The region of modern Afghanistan was of importance to the spread of Buddhism from India to China, Japan, and Korea. This religion began spreading here under the Kudshans (1st - 3rd cents AD) and in subsequent periods until the Islamic conquest and Ghaznavids (11th cent AD). Western and Asian collectors have long sought examples of 'Gandhara art', the style of Buddhist visual art that developed in what is now northwestern Pakistan and eastern Afghanistan between the 1st century BC and the 7th century AD. The renewed interest in this material dates from the 1880s and it seems that one of the people promoting it was John Lockwood Kipling, curator of Lahore Museum (and Rudyard Kipling's father). The main period of the flourishing of the Gandhara artstyle came to an end in the mid-fith to late fifth century AD.
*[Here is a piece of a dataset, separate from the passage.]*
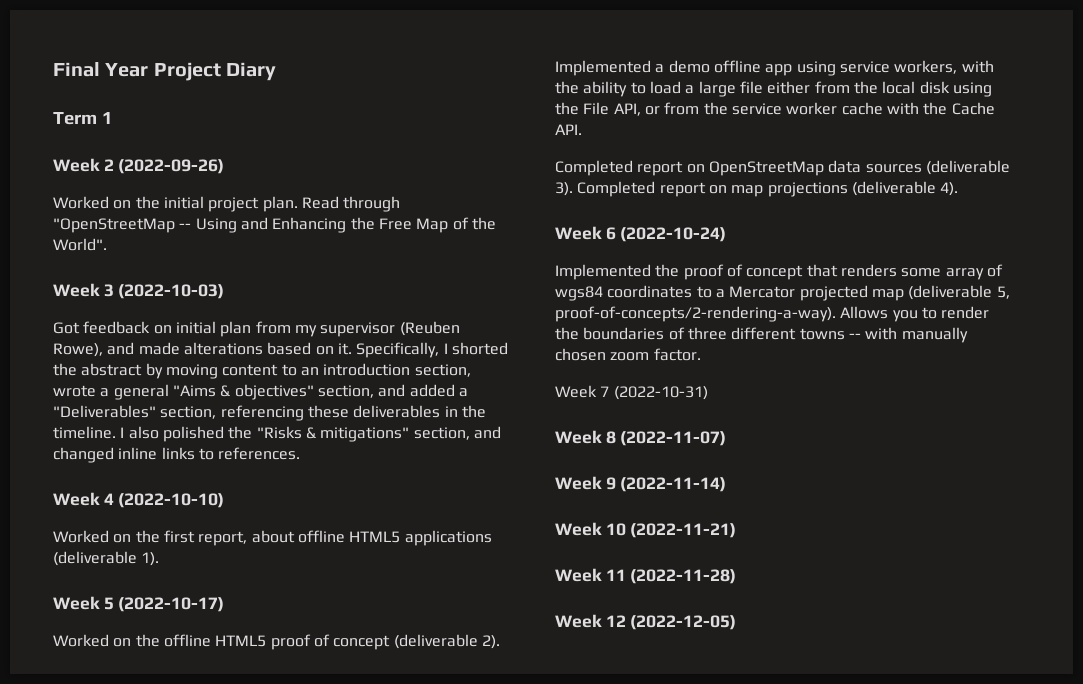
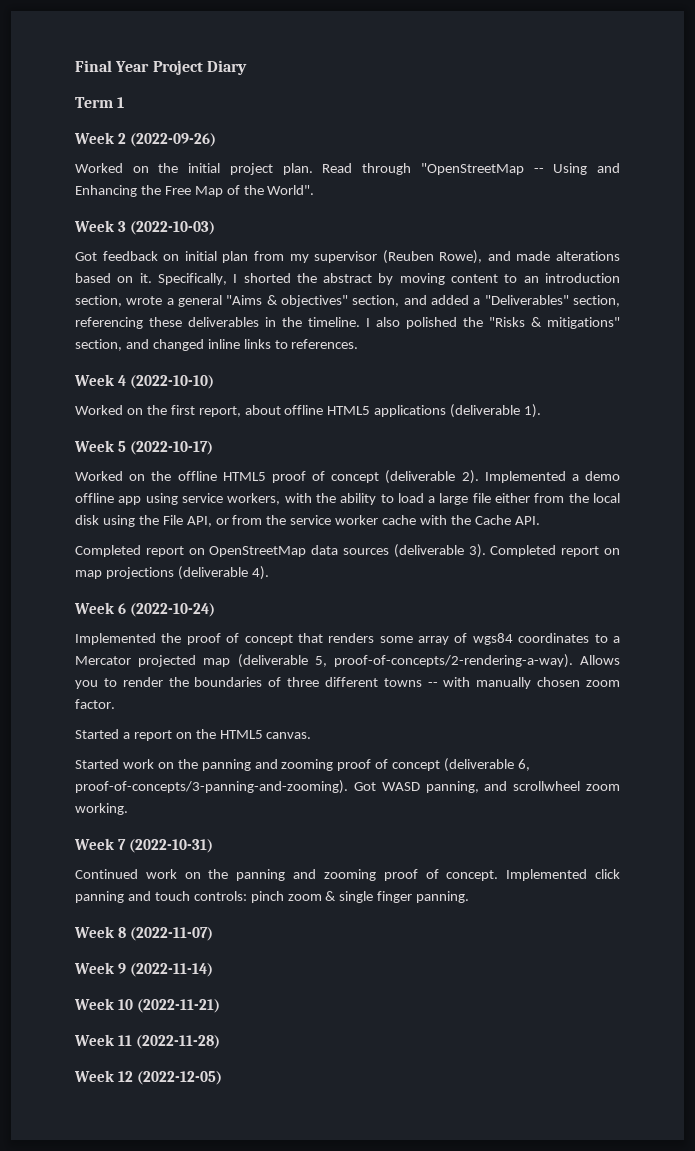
[555,385,708,400] Week 7 (2022-10-31) -> [75,729,312,741] [75,758,531,772] [75,780,620,794] [75,803,128,815] [74,838,213,853] [75,869,620,881] [75,891,470,903] Started a report on the HTML5 canvas. // Started work on the panning and zooming proof of concept (deliverable 6, proof-of-concepts/3-panning-and-zooming). Got WASD panning, and scrollwheel zoom working. // Week 7 (2022-10-31) // Continued work on the panning and zooming proof of concept. Implemented click panning and touch controls: pinch zoom & single finger panning.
The Buddhist art in the Bamiyan valley (the main topic of this article) postdates the Gandhara style and is contemporary with the culture of India in the Gupta period. The rock walls of the valley were riddled with (over 1000) caves dating to the period from 450 to 850 AD (other valleys in the region all around this valley contain many thousands of other caves). Some of them were inhabited in the sixth century, forming a monastic community of some 2000 monks. It was in the 6th century, too that the two large Buddha statues (one 53m tall) were constructed in the large rock facing the north side of the valley. The statues were destroyed by the Taliban in March 2001, on the grounds that they were an affront to Islam. After the Taliban were driven from the region, civilians made their homes in the caves. Attempts were made by Afghan teams working with foreign conservation bodies to reconstruct the dynamited statues, but with little permanent effect.
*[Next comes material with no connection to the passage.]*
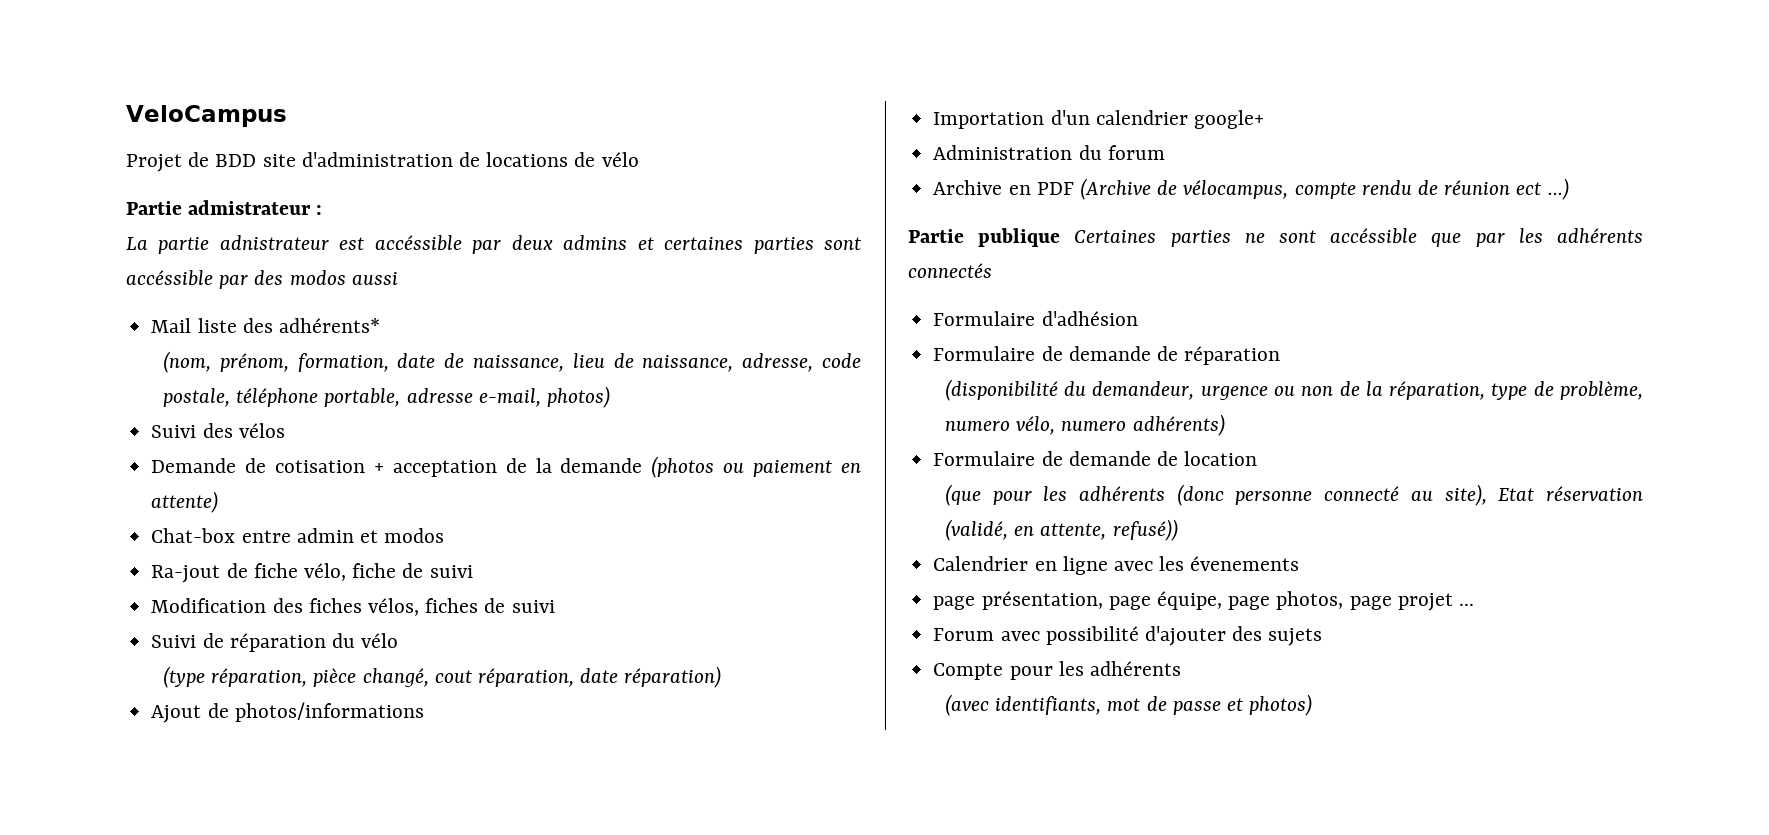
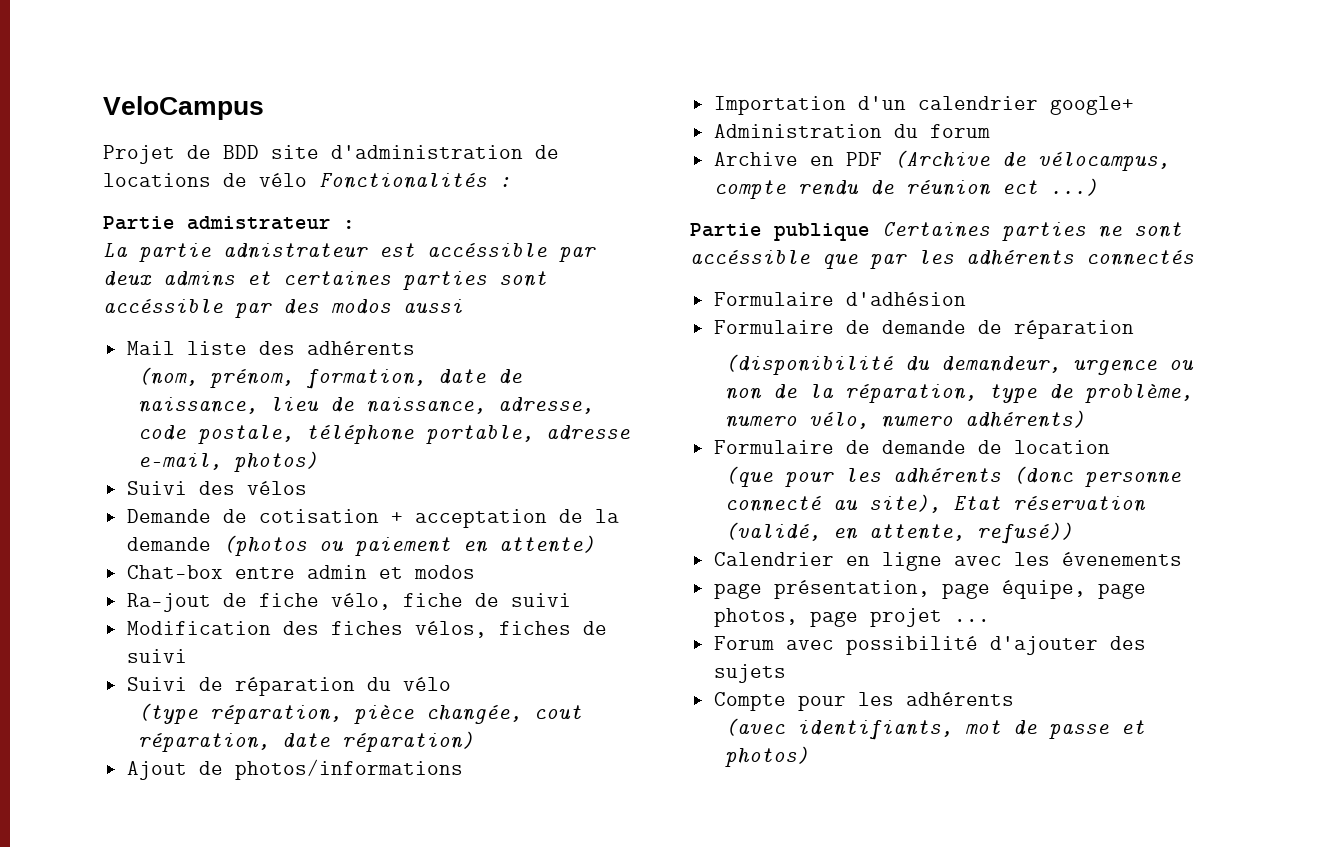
(639, 159) none -> [319,173,511,189] Fonctionalités :
[278,318,380,333] adhérents* -> [306,341,415,355] adhérents
[362,668,429,687] changé, -> [425,705,522,724] changée,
The Foreign Policy article also mentioned the major Hindu-Buddhist settlement site at Mes Aynak, (Pashto/Persian: مس عينک, meaning "little source of copper") Logar Province 40 km southeast of Kabul. This is sited on a massive copper deposit that was exploited for centuries and formed the basis for the wealth of the settleent that grew up here. The earliest Buddhist remains date from the Kushan era, and the site developed into a 40 ha complex scattered over a wide zone with at least 19 separate areas known, including two small forts, a citadel, four Buddhist monasteries, several Buddhist stupas, over 400 Buddha statues, a Zoroastrian fire temple, as well as residential structures and market areas. These are ancient copper workings, smelters and miners' dwellings. The site was at the peak of its prosperity between the 5th and 7th centuries AD. A period of slow decline began in the 8th Century, and the settlement was finally abandoned 200 years later after destruction in the 10th century by the Gaznavids. The site is currently being recorded due to the threat posed by ongoing and proposed copper mining around and under the site (William Dalrymple, 'Mes Aynak: Afghanistan's Buddhist buried treasure faces destruction', Guardian 31 May 2013).